Patching products are often viewed as either being cement based or gypsum based. Gypsum-based patches have been on the market for quite some time – 50 plus years. There are many reasons why gypsum products have remained popular for so many years. They are low in alkalinity, are chemically less reactive than cement products, and fast drying in thin applications. Gypsum products are typically less complex than their cement-based counterparts. There are fewer ingredients, meaning that they are generally more consistent in workability and performance. There is also less of a chance of problems occurring.

Also keep in mind that as soon as gypsum products are dry, they achieve their maximum strength, where as, cement products continue to cure and develop strength after they have dried for days or even weeks.

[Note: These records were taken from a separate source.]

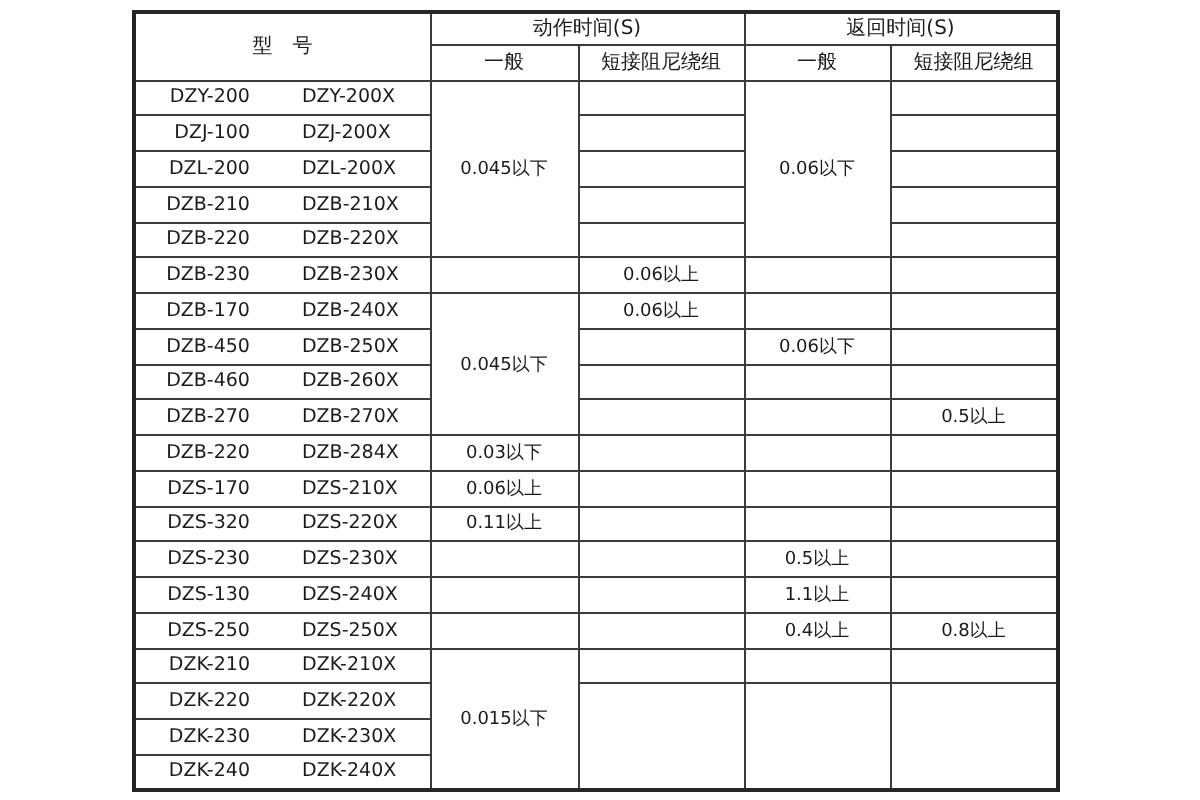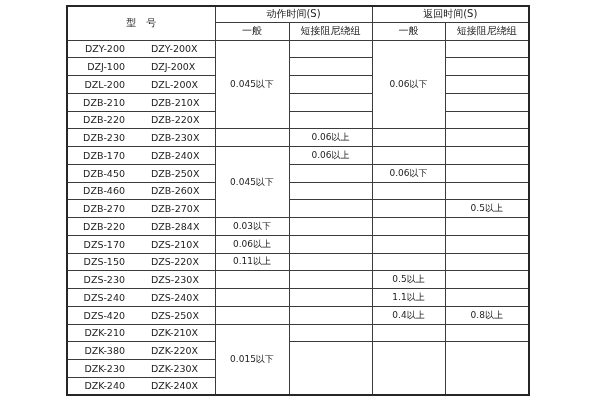--- a/index.html
+++ b/index.html
@@ -191,7 +191,7 @@
         <tr>
           <td class="model">
             <div class="pair">
-              <span>DZS-150</span>
+              <span>DZS-320</span>
               <span>DZS-220X</span>
             </div>
           </td>

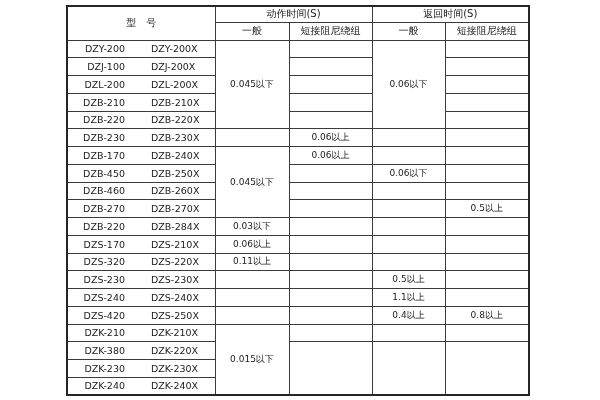--- a/index.html
+++ b/index.html
@@ -215,7 +215,7 @@
         <tr>
           <td class="model">
             <div class="pair">
-              <span>DZS-240</span>
+              <span>DZS-130</span>
               <span>DZS-240X</span>
             </div>
           </td>

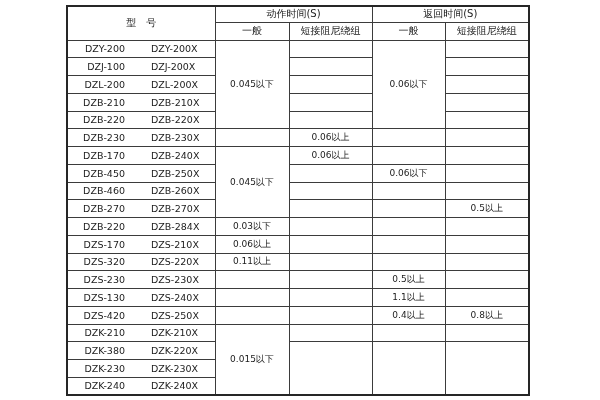--- a/index.html
+++ b/index.html
@@ -227,7 +227,7 @@
         <tr>
           <td class="model">
             <div class="pair">
-              <span>DZS-420</span>
+              <span>DZS-250</span>
               <span>DZS-250X</span>
             </div>
           </td>

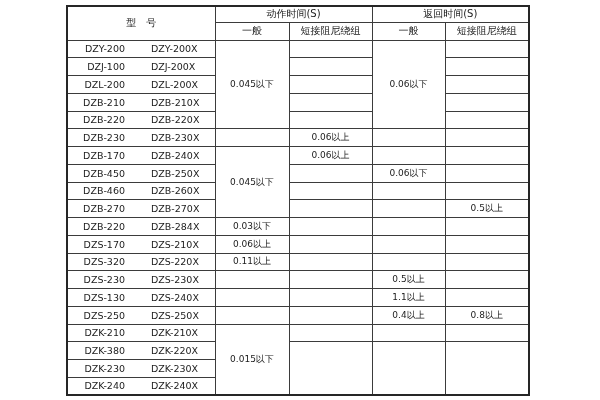--- a/index.html
+++ b/index.html
@@ -251,7 +251,7 @@
         <tr>
           <td class="model">
             <div class="pair">
-              <span>DZK-380</span>
+              <span>DZK-220</span>
               <span>DZK-220X</span>
             </div>
           </td>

Cement products are alkaline, and as previously stated, this gives them a natural way to defense against mold and mildew. Gypsum products require an additive to protect against mold and mildew. There are many different types of cement based products - care must be taken to know the product’s capabilities and performance characteristics. Newer technology incorporates a blend of cements that provide some unique benefits such as internal drying (or drying from inside out) and improved finishability.



There are a range of products in each category. It is wise to use the products for their intended purposes. It is also wise to use additives when suggested and to use the additives manufactured for that specific product.